SUPPLIED MATERIAL:
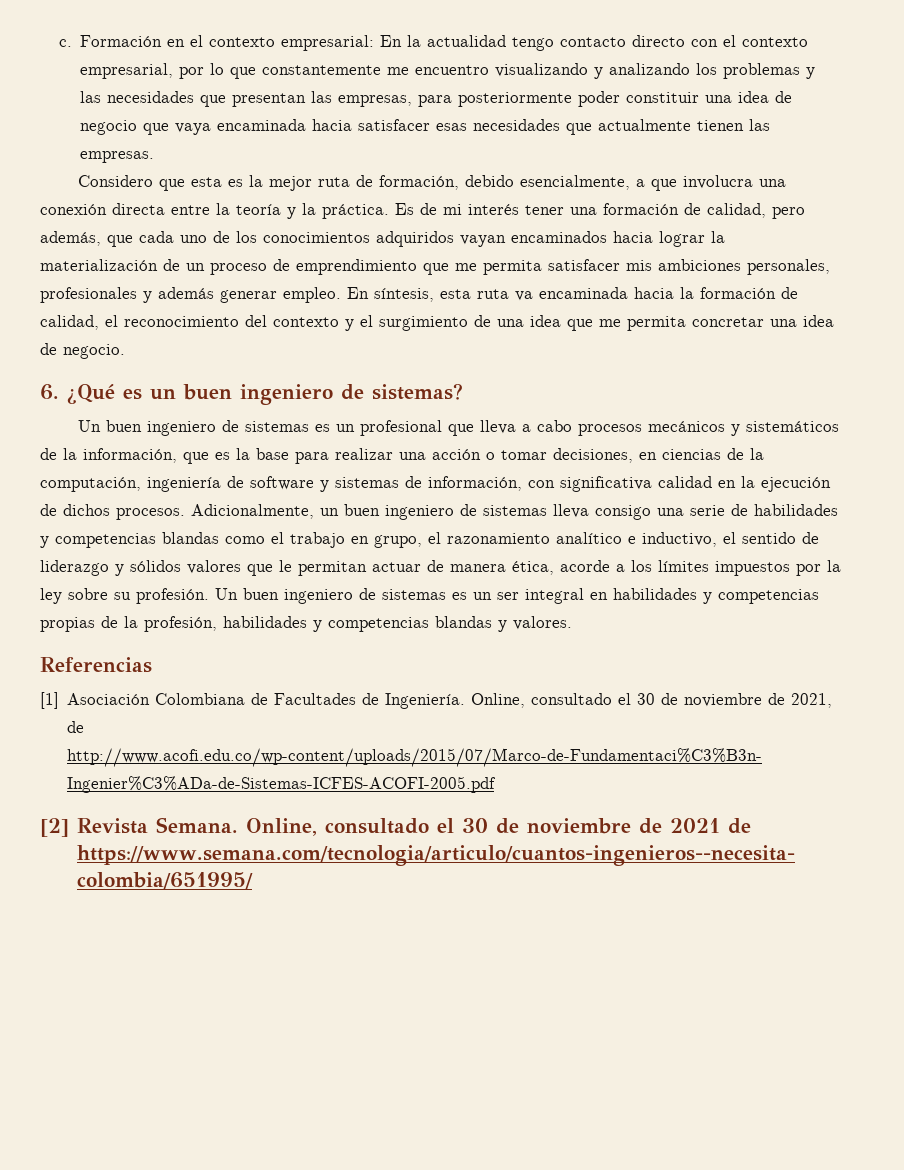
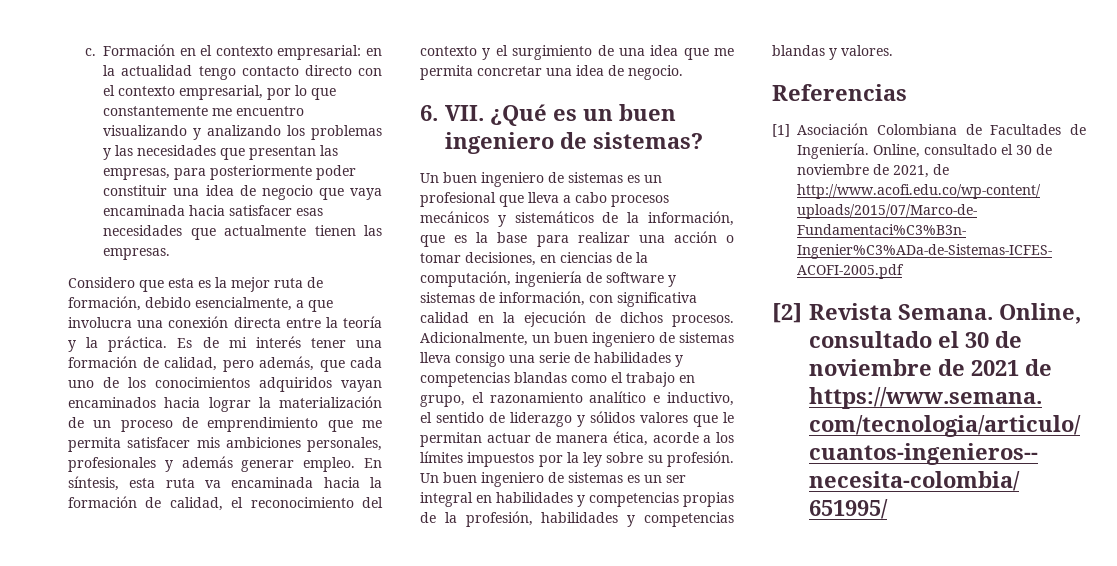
- Formación en el contexto empresarial: En la actualidad tengo contacto directo con el contexto empresarial, por lo que constantemente me encuentro visualizando y analizando los problemas y las necesidades que presentan las empresas, para posteriormente poder constituir una idea de negocio que vaya encaminada hacia satisfacer esas necesidades que actualmente tienen las empresas.
+ Formación en el contexto empresarial: en la actualidad tengo contacto directo con el contexto empresarial, por lo que constantemente me encuentro visualizando y analizando los problemas y las necesidades que presentan las empresas, para posteriormente poder constituir una idea de negocio que vaya encaminada hacia satisfacer esas necesidades que actualmente tienen las empresas.
- 6. ¿Qué es un buen ingeniero de sistemas?
+ 6. VII. ¿Qué es un buen ingeniero de sistemas?

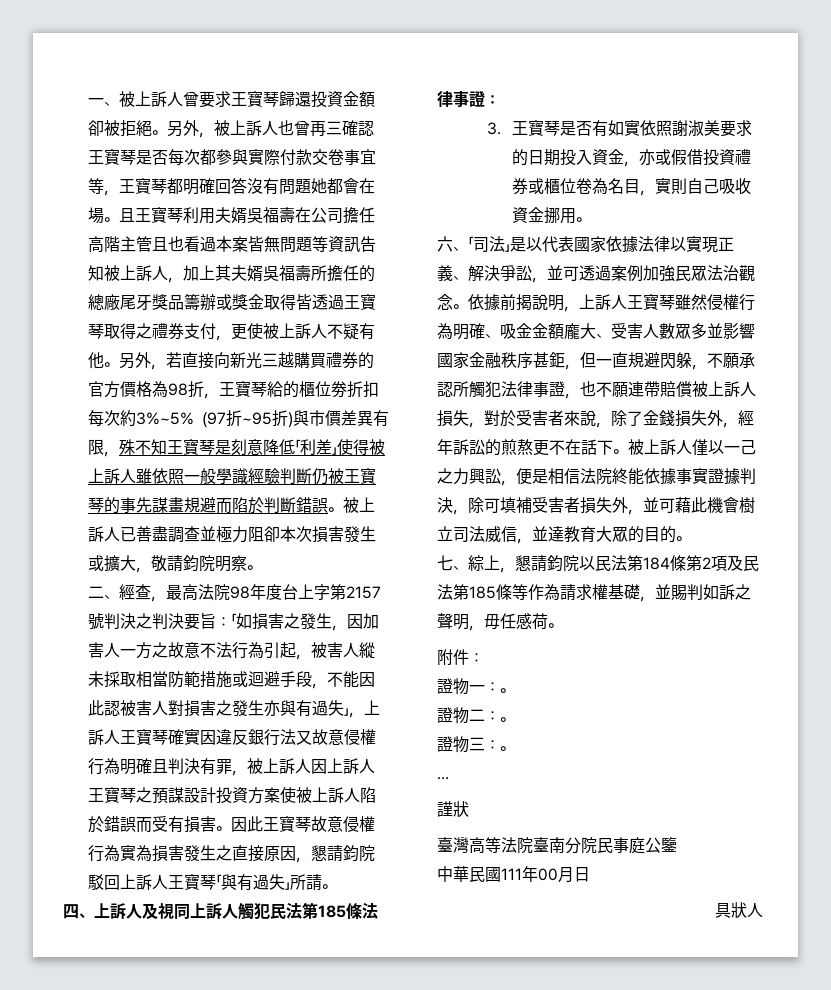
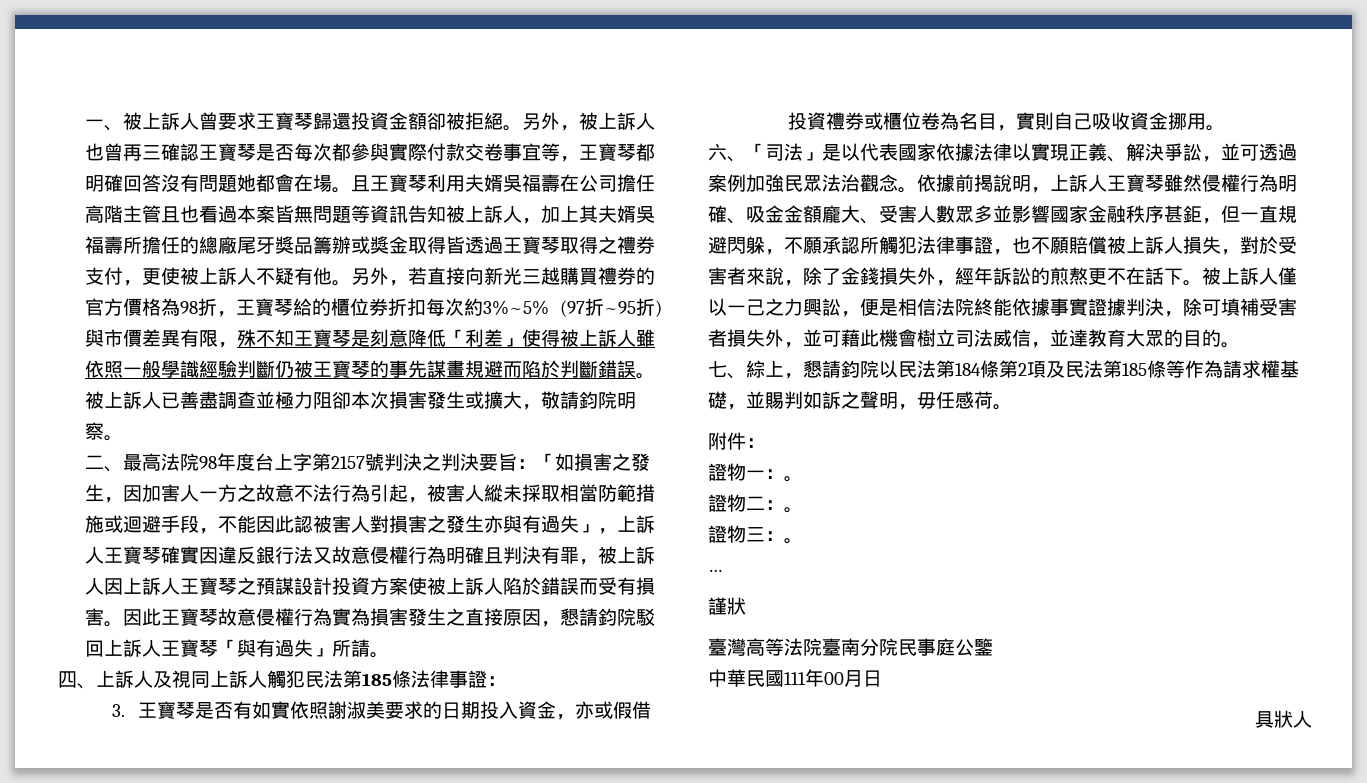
- 二、經查，最高法院98年度台上字第2157號判決之判決要旨：
+ 二、最高法院98年度台上字第2157號判決之判決要旨：
- 依據前揭說明，上訴人王寶琴雖然侵權行為明確、吸金金額龐大、受害人數眾多並影響國家金融秩序甚鉅，但一直規避閃躲，不願承認所觸犯法律事證，也不願連帶賠償被上訴人損失，對於受害者來說，除了金錢損失外，經年訴訟的煎熬更不在話下。
+ 依據前揭說明，上訴人王寶琴雖然侵權行為明確、吸金金額龐大、受害人數眾多並影響國家金融秩序甚鉅，但一直規避閃躲，不願承認所觸犯法律事證，也不願賠償被上訴人損失，對於受害者來說，除了金錢損失外，經年訴訟的煎熬更不在話下。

DIRECTIONS:
Everything in the material above is to be reproduced exactly, pictures aside.

SOLUTION BELOW:
- Formación en el contexto empresarial: En la actualidad tengo contacto directo con el contexto empresarial, por lo que constantemente me encuentro visualizando y analizando los problemas y las necesidades que presentan las empresas, para posteriormente poder constituir una idea de negocio que vaya encaminada hacia satisfacer esas necesidades que actualmente tienen las empresas.
+ Formación en el contexto empresarial: en la actualidad tengo contacto directo con el contexto empresarial, por lo que constantemente me encuentro visualizando y analizando los problemas y las necesidades que presentan las empresas, para posteriormente poder constituir una idea de negocio que vaya encaminada hacia satisfacer esas necesidades que actualmente tienen las empresas.
- 6. ¿Qué es un buen ingeniero de sistemas?
+ 6. VII. ¿Qué es un buen ingeniero de sistemas?

- 二、經查，最高法院98年度台上字第2157號判決之判決要旨：
+ 二、最高法院98年度台上字第2157號判決之判決要旨：
- 依據前揭說明，上訴人王寶琴雖然侵權行為明確、吸金金額龐大、受害人數眾多並影響國家金融秩序甚鉅，但一直規避閃躲，不願承認所觸犯法律事證，也不願連帶賠償被上訴人損失，對於受害者來說，除了金錢損失外，經年訴訟的煎熬更不在話下。
+ 依據前揭說明，上訴人王寶琴雖然侵權行為明確、吸金金額龐大、受害人數眾多並影響國家金融秩序甚鉅，但一直規避閃躲，不願承認所觸犯法律事證，也不願賠償被上訴人損失，對於受害者來說，除了金錢損失外，經年訴訟的煎熬更不在話下。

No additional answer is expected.